→ **What is needed**: Beginning with the very first line, please reproduce the entries exactly through the line containing "in repo dir".

━━ Available data

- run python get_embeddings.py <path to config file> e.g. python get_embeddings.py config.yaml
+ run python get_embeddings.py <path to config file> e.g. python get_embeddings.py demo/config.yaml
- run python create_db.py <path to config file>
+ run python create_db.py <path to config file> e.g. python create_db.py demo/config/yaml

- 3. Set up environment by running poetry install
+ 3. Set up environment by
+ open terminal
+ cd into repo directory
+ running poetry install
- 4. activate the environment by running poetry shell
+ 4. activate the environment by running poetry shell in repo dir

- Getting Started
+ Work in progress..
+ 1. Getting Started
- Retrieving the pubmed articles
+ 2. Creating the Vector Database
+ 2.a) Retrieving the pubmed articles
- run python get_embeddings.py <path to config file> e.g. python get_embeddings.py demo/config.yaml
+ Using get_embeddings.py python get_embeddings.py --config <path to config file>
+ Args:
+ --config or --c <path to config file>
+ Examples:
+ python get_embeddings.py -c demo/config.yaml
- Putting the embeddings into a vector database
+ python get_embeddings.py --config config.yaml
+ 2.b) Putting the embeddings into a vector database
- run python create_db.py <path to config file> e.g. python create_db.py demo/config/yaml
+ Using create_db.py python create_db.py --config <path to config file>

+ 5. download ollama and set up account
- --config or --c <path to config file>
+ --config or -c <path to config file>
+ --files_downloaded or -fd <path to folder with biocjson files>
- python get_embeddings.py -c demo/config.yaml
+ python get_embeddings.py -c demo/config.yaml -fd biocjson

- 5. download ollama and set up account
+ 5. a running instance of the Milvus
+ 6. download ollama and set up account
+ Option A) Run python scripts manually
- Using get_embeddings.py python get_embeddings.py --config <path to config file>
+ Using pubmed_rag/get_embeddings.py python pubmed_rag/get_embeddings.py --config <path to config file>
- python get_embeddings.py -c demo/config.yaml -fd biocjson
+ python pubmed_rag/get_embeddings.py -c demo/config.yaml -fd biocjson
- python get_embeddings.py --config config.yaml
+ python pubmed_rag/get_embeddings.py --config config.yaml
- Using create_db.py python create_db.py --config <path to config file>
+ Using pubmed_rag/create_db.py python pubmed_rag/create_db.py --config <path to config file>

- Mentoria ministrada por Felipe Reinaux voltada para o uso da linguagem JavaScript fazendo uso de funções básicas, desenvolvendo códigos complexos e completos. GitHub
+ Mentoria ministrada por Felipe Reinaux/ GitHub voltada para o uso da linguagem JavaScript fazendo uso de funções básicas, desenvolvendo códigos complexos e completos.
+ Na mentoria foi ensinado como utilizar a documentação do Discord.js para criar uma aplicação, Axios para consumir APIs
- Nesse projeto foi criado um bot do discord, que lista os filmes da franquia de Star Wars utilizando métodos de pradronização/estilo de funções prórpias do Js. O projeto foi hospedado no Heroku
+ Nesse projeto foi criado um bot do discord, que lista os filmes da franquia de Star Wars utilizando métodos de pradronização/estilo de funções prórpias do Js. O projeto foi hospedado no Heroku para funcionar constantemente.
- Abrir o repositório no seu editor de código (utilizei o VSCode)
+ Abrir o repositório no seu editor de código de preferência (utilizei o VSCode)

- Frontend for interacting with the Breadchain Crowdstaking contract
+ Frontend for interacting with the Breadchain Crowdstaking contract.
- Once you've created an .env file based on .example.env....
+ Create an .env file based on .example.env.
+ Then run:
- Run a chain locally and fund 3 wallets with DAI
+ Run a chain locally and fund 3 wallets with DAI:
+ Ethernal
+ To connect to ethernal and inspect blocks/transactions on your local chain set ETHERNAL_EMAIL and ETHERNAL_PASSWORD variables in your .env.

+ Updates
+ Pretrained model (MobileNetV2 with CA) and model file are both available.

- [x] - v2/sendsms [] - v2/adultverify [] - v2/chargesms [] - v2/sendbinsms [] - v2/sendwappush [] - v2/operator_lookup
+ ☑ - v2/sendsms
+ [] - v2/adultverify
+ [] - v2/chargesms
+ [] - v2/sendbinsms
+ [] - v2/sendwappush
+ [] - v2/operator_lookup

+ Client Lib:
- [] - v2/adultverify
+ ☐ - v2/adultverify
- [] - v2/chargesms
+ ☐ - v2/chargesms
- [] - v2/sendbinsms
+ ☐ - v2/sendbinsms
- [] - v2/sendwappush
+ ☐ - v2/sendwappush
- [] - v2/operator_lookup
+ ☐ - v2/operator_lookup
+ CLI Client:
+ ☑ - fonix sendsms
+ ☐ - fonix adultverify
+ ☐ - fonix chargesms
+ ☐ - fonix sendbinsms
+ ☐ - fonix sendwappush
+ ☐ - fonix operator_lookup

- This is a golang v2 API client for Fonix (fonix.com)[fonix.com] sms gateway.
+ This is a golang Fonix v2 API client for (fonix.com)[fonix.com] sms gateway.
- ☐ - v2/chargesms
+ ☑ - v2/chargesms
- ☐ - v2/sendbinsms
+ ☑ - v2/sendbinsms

━━━━

→ **Solution**:
- run python get_embeddings.py <path to config file> e.g. python get_embeddings.py config.yaml
+ run python get_embeddings.py <path to config file> e.g. python get_embeddings.py demo/config.yaml
- run python create_db.py <path to config file>
+ run python create_db.py <path to config file> e.g. python create_db.py demo/config/yaml

- 3. Set up environment by running poetry install
+ 3. Set up environment by
+ open terminal
+ cd into repo directory
+ running poetry install
- 4. activate the environment by running poetry shell
+ 4. activate the environment by running poetry shell in repo dir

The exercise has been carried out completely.